L’integrazione passa per la musica

NordSudLogoUna volta erano gli abitanti delle zone più povere del sud Italia a partire con la valigia di cartone e a cercare fortuna nel nord. Oggi l’emigrazione verso il settentrione continua anche da molti altri Paesi del Sud del mondo. Ma l’integrazione tra Nord e Sud è ancora un problema irrisolto. A volte, però, bastano piccole iniziative per dimostrare come le differenze, se esistono, possono essere solo un arricchimento. È quello che la rassegna “Nord-Sud in Musica”, da domani fino al 25 luglio nel comune di La Loggia, a sud di Torino, cerca di ricordare da 15 anni.

Sul palco di “Nord-Sud in Musica” si sono esibiti da sempre artisti provenienti da ogni angolo della penisola. L’obiettivo della rassegna è stato fin dall’inizio quello di cercare di integrare tutte le nuove identità che anno dopo anno cambiavano i criteri di identificazione tra nord e sud del mondo. Un’integrazione possibile proprio grazie alla musica, perfetta occasione di conoscenza, scambio, fratellanza, divertimento.

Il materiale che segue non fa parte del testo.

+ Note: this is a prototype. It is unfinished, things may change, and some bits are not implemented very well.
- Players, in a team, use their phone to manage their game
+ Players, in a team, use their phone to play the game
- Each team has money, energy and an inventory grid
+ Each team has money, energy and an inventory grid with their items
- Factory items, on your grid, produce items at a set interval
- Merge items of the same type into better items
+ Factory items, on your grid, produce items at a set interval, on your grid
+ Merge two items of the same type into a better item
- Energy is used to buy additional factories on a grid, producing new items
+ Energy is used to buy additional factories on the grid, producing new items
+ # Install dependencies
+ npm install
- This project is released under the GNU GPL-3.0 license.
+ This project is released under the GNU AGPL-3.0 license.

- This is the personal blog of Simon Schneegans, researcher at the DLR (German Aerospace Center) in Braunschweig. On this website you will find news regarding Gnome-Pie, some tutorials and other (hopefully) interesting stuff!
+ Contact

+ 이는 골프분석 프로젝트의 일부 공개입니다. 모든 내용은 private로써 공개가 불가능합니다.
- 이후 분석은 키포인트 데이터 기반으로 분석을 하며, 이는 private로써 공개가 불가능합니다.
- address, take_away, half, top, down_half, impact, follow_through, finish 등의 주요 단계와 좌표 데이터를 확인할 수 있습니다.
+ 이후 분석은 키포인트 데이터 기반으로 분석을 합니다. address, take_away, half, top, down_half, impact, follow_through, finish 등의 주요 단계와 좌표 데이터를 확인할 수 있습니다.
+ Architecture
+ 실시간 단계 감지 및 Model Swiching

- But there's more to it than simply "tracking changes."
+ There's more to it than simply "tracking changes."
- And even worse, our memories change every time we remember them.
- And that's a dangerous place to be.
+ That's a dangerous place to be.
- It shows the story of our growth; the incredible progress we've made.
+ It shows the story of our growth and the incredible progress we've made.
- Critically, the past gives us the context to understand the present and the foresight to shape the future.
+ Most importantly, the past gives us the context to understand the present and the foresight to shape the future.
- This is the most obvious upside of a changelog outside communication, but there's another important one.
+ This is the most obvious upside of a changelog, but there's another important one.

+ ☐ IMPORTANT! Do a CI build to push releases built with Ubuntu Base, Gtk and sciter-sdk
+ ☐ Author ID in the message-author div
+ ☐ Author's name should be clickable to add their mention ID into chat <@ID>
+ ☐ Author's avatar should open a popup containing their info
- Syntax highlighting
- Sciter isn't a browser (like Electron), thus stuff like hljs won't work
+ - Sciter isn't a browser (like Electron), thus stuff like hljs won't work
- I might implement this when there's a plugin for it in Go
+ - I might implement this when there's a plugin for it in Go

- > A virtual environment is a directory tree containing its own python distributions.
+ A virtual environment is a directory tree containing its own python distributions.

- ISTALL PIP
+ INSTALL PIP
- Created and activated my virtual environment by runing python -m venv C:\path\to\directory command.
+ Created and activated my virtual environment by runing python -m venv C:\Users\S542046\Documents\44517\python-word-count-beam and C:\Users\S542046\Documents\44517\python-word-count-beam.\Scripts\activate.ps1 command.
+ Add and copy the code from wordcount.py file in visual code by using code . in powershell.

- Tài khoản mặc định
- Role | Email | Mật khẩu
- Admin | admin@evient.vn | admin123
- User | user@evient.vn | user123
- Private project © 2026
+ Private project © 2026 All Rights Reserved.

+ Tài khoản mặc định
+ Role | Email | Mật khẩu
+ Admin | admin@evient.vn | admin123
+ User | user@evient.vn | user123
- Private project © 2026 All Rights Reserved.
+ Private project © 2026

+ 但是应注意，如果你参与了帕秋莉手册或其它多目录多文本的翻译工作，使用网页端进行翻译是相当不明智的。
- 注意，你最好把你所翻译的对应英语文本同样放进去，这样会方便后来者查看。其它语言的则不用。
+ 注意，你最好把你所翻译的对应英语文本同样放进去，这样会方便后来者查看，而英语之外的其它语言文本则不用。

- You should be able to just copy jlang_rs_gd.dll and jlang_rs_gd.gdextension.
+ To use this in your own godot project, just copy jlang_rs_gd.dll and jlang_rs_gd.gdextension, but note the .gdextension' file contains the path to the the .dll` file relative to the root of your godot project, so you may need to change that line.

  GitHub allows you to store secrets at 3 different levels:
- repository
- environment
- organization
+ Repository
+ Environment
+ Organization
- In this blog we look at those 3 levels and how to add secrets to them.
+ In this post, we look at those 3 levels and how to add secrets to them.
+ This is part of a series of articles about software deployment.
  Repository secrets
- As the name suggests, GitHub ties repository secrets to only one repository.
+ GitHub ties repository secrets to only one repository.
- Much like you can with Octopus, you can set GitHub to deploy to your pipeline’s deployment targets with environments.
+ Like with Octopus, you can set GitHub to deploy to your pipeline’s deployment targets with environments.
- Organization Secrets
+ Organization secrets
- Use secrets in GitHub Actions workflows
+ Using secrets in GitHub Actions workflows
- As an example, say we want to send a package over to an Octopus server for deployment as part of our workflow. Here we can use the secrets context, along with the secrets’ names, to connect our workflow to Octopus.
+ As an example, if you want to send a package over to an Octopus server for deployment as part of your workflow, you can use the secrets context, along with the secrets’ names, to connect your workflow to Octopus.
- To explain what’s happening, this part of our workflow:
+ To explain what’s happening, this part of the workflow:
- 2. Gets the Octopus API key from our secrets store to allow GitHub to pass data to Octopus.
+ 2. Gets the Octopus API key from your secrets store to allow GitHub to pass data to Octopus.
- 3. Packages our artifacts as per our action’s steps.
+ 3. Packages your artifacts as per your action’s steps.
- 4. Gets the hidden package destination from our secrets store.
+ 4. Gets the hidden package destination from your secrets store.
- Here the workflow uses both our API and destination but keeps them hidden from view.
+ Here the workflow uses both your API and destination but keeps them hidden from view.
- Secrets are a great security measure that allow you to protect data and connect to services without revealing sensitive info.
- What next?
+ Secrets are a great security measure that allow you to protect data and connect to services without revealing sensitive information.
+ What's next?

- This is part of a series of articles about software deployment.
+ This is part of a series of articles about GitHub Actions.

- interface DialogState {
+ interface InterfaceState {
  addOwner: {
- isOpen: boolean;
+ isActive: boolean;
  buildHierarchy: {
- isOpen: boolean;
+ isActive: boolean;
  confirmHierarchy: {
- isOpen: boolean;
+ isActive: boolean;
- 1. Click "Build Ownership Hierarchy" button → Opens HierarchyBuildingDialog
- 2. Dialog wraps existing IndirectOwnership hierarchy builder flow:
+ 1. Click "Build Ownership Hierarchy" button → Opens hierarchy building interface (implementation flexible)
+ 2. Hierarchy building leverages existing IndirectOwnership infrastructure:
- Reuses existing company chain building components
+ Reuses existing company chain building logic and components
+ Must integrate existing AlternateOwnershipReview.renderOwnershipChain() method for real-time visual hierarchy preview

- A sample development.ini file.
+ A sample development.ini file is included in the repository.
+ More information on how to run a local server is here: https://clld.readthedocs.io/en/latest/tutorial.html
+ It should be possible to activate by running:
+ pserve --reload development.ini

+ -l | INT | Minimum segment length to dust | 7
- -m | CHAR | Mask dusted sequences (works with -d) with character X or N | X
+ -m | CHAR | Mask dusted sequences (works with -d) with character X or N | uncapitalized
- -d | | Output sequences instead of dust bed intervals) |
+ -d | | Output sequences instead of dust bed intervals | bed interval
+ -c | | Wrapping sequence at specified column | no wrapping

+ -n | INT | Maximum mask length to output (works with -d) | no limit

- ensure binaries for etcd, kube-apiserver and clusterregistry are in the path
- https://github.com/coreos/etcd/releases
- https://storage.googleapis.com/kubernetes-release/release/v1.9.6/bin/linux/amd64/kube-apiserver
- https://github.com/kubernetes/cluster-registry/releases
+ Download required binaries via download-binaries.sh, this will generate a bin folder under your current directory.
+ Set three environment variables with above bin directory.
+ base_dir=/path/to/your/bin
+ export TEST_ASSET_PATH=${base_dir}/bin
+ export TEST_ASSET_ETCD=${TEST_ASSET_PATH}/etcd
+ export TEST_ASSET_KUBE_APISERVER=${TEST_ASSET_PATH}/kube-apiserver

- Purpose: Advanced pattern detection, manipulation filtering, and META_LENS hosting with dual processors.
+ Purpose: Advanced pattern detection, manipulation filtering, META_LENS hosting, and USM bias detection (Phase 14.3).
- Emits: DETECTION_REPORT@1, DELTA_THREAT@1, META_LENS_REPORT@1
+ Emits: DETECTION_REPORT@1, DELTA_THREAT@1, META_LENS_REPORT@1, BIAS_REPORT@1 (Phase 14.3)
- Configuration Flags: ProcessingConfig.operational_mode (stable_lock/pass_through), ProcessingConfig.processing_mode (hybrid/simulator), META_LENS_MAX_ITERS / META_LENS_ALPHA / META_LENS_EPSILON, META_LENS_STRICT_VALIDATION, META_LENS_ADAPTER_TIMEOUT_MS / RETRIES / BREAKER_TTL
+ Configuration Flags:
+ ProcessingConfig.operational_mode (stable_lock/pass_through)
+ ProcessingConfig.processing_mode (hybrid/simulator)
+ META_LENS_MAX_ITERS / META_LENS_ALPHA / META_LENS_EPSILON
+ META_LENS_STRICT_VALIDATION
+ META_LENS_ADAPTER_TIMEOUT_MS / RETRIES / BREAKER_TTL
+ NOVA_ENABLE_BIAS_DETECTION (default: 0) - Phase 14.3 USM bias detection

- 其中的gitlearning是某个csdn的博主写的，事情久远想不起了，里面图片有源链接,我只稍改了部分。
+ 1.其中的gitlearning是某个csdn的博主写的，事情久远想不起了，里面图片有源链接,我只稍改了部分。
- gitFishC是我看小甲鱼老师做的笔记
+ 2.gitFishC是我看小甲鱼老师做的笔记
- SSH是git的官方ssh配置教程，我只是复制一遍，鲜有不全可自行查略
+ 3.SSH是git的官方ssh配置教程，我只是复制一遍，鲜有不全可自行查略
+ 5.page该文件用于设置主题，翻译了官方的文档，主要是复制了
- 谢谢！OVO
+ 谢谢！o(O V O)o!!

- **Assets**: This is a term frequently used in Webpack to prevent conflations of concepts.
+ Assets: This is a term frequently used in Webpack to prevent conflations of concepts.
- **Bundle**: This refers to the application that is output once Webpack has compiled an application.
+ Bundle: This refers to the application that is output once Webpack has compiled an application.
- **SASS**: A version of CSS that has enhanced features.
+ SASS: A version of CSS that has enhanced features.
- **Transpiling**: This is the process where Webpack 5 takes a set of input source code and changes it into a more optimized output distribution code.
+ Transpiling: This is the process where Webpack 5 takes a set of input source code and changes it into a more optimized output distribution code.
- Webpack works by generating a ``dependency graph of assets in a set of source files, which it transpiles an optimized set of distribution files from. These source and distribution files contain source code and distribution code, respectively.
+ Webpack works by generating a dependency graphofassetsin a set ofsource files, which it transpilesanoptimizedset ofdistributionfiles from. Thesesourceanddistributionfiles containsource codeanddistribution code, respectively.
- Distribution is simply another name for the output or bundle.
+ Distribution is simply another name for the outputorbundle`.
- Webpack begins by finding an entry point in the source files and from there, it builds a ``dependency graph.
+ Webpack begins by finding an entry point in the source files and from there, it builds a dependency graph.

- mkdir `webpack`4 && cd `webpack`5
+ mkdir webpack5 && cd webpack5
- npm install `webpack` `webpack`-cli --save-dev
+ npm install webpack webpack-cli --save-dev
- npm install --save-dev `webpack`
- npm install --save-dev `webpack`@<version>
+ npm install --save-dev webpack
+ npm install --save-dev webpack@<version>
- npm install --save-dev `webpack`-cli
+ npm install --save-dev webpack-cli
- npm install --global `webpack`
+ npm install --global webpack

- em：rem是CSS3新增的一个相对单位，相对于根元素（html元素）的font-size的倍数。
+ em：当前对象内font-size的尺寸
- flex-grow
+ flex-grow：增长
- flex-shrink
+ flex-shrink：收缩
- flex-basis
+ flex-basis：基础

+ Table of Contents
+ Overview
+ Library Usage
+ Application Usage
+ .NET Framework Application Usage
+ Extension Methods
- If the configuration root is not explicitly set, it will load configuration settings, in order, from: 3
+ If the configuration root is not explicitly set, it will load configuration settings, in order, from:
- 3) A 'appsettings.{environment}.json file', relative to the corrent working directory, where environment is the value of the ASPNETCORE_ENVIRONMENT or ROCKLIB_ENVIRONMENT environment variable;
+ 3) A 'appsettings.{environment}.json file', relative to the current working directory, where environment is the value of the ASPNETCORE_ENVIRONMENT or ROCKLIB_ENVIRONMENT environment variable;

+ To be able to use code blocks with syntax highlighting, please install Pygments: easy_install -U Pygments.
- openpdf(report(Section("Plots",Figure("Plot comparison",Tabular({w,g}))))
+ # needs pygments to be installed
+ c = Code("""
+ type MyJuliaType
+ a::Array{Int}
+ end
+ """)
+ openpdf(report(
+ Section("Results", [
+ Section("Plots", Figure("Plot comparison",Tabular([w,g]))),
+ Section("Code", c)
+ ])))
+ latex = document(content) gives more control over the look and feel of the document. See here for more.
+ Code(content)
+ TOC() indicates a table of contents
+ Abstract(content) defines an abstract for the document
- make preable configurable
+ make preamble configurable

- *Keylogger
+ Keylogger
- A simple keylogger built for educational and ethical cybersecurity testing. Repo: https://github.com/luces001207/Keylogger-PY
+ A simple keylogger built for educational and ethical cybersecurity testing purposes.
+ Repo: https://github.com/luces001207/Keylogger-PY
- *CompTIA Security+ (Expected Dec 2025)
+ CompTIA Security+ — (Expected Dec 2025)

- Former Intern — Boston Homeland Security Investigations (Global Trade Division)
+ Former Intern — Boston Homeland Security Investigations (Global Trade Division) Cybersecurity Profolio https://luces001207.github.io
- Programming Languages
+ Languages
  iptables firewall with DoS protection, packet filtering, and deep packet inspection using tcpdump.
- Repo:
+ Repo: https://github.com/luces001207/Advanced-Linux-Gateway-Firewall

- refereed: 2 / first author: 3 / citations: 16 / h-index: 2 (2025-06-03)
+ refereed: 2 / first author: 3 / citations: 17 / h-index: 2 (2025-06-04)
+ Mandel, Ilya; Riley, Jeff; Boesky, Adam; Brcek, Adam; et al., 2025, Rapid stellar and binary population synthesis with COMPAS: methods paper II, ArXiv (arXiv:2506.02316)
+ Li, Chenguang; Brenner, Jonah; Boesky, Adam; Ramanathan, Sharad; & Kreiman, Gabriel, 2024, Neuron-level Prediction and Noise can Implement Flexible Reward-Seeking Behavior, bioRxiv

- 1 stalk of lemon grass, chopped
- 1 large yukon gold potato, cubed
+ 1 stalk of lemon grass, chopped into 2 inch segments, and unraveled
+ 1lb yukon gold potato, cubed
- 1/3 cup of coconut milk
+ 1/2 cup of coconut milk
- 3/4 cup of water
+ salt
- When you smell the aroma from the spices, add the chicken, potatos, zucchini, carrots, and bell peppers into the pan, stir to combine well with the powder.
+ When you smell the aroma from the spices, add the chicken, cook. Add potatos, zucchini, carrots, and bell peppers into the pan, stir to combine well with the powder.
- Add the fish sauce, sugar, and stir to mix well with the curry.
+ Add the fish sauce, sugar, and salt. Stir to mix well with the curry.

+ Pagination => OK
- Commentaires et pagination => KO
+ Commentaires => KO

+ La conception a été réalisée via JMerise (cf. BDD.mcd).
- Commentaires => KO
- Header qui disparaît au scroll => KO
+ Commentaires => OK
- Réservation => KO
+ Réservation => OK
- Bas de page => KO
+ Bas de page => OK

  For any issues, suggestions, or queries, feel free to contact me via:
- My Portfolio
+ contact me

Anche quest’anno, per la quindicesima edizione, la Rassegna organizzata dall’Assessorato alla Cultura del Comune di La Loggia avrà un programma molto interessante articolato in 13 serate in cui si alterneranno artisti del nord e del sud ma soprattutto si alterneranno generi musicali molto diversi tra loro. Dal mod degli Statuto passando per il reggae dei Paranza Vibes e il blues dei Morblus, fino alle polke dei Figli di Madre Ignota e al rock demenziale degli Skiantos.
Nata nel 1996 come iniziativa del Comune per rispondere al bisogno di integrazione, con il passare degli anni “Nord-Sud in Musica” ha iniziato a riscuotere sempre più successo. Così anche quest’anno l’amministrazione comunale si è impegnata per non far mancare questa Rassegna perché, come ha dichiarato l’Assessore alle Politiche culturali e manifestazioni Angelo Migliozzi, “è nostra convinzione che sia più che mai importante in un momento storico di difficoltà e incertezze come quello che stiamo vivendo, dare segnali positivi e fare insieme, attraverso la musica, un percorso di condivisione che ci accompagni alla riscoperta delle nostre radici e alla conoscenza di ciò che seppur diverso ci può far crescere e arricchire”.
Si comincia domani, 2 giugno, con l’esibizione dei Figli di Madre Ignota un gruppo milanese nato agli inizi del Duemila che nei propri pezzi mischia generi diversi, dallo swing alla musica balcanica e klezmer passando per le polke e le rumbe. Venerdì 3 giugno sarà la volta dei Paranza Vibes, un gruppo formato dai picentini Piervito De Rosa e Matteo Citro che grazie al successo del film documentario “Biutiful cauntri” sull’emergenza rifiuti in Campania (per cui hanno realizzato “In Campania”, colonna sonora edita dalla Warner Bross Music Italia) sono riusciti a smarcarsi da “gruppo locale” e a raggiungere l’attenzione dei media nazionali e internazionali. Anche il Times, infatti, ha parlato dei Paranza Vibes coniando il termine “garbage sound” e associandoli ad altri gruppi come i Bidon Villarik e i Bungt Bangt. Sabato sarà, invece, la volta dei Morblus, band veronese che combina il blues classico con il funky e il soul. Il 5 giugno si esibiranno i Bandakadabra, un gruppo nato a Torino nel 2005 dall’incontro di circa 20 musicisti con esperienze artistiche completamente diverse tra loro e che ha avuto anche l’opportunità di allietare le notti bianche olimpiche di Torino 2006. Tra gli altri appuntamenti che vogliamo ricordare, il concerto degli Skiantos il 21 luglio: il gruppo bolognese nato a metà anni ’70, inventò il Rock Demenziale in un periodo in cui le canzoni erano molto impegnate. La rassegna prosegue per tutto il mese di giugno e luglio e si chiude il 25 luglio con il concerto degli Statuto (inizialmente previsto come apertura ma posticipato causa cattivo tempo): il gruppo torinese è nato a fine anni ’80 e da allora ha calcato i palchi più diversi tra loro. Dall’Ariston di Sanremo al concerto per i licenziati della Lancia/Fiat di Chivasso, dal Festivalbar al Leonkavallo al concerto in Plaza De La Revoluciòn all’Habana de Cuba.
Tanti gruppi diversi tra loro, tanta buona musica e sullo sfondo il sogno di vedere un mondo unito, senza sud o nord divisi: ottimi motivi per non perdersi questa rassegna.